Sul fronte pandemico la situazione non è migliore. Dopo tre turni di vaccinazione si continua a parlare di restrizioni, Dad, quarantene, mascherine e tamponi. I media non aiutano: sensazionalismo, allarmismo, emergenza permanente sono il sistema che mantiene alti gli ascolti e l’attenzione. In Italia, inoltre, è passata sul piano comunicativo la linea di Speranza e dei suoi consulenti-virologi fondata sul “contagio zero” e sul rischio zero. Una realtà impossibile da raggiungere, che non potrà che spingere verso nuovi lockdown e misure restrittive se seguita fino in fondo. L’incertezza scientifica e procedurale regna sovrana, portando l’Italia ad attriti non necessari con gli altri paesi europei.

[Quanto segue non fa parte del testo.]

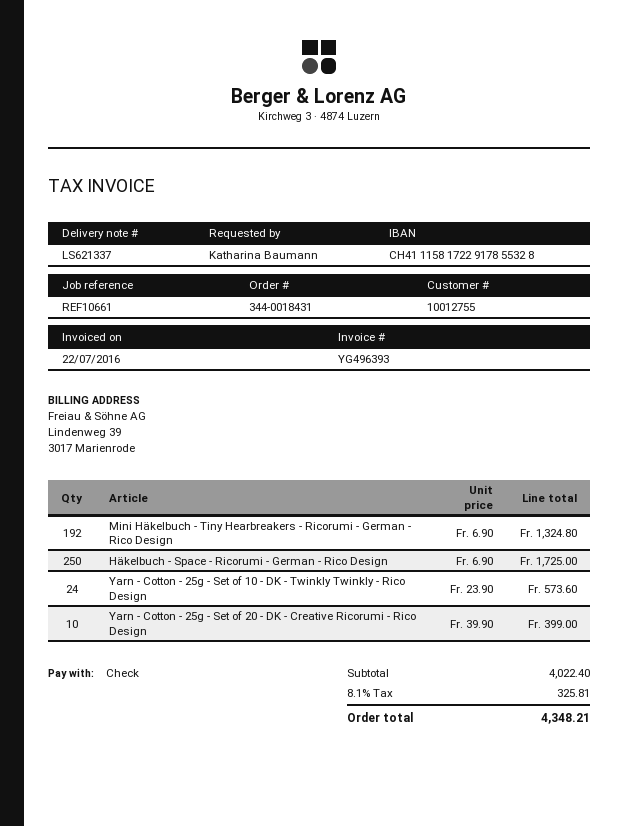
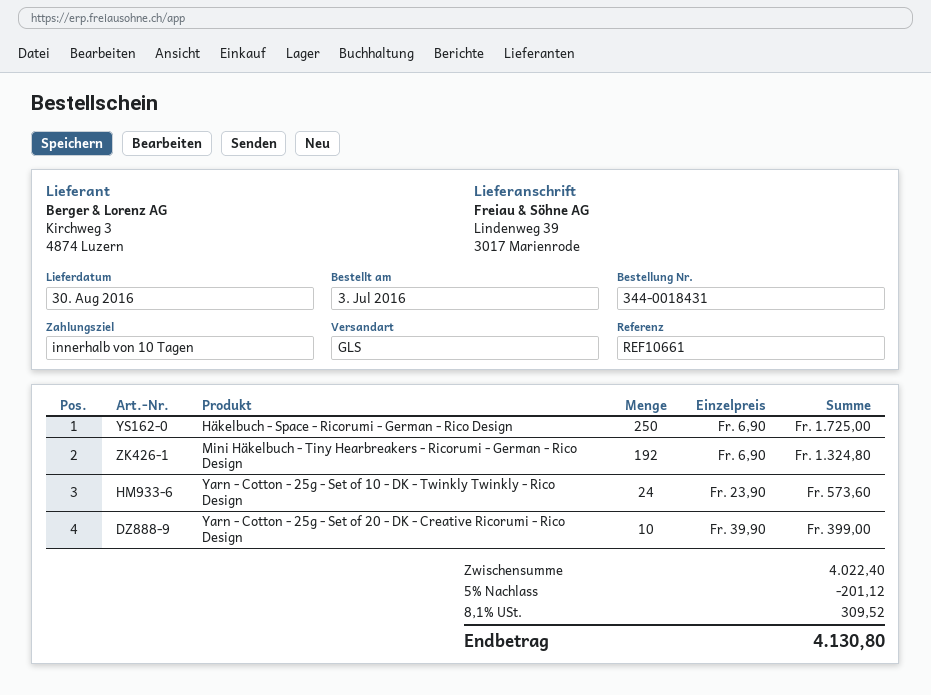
discount: none -> 5% = 201.12
tax: 8.1% = 325.81 -> 8.1% = 309.52
total: 4348.21 -> 4130.80

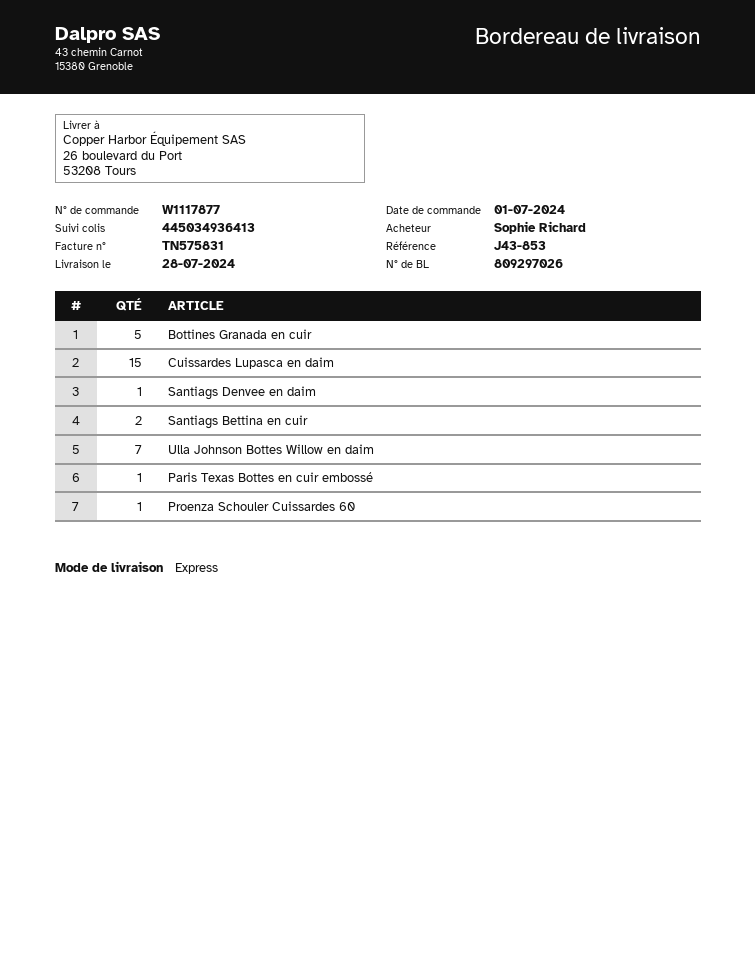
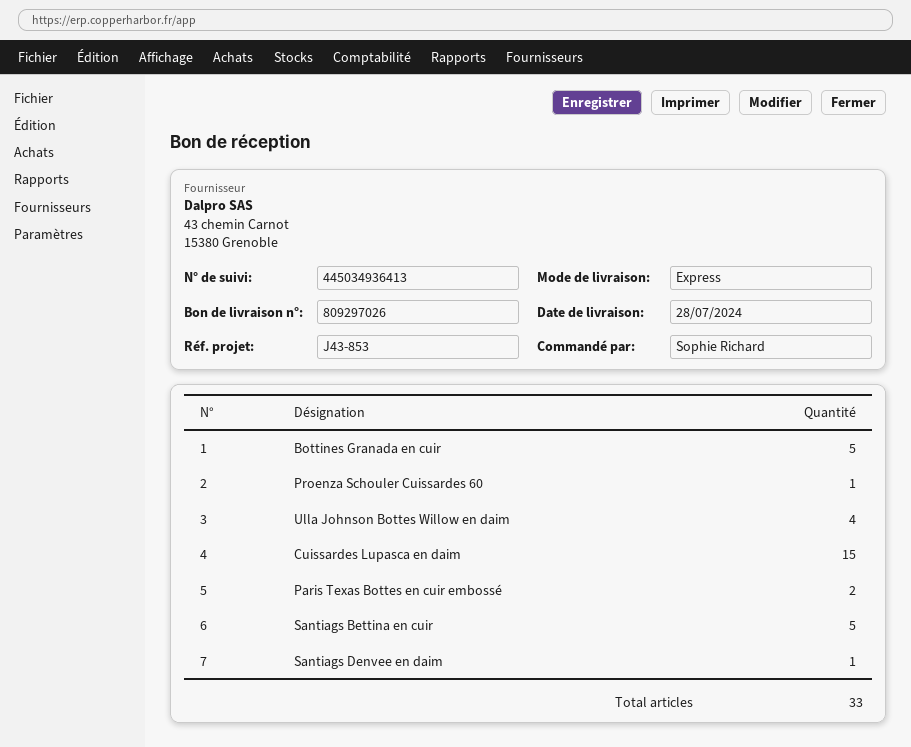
Santiags Bettina en cuir: 2 -> 5
Ulla Johnson Bottes Willow en daim: 7 -> 4
Paris Texas Bottes en cuir embossé: 1 -> 2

La lotta politica ai no vax sta per perdere la propria forza giustificativa, il capro espiatorio in questa situazione caotica ha una vita breve. Nemmeno il sangue freddo di Draghi può fermare queste tendenze e questi processi isterici. Sul piano politico, nel 2022 non potrà che andare peggio. Il governo ha blindato la legge di bilancio, ma dall’anno nuovo ci sarà un vero assalto alla diligenza. Governi Draghi o qualcun altro, i partiti da dopo l’elezione del presidente della Repubblica inizieranno la propria campagna elettorale per le politiche del 2023. Difficile disegnare riforme complessive o anche solo far avanzare qualche nuova idea nel corso del prossimo anno.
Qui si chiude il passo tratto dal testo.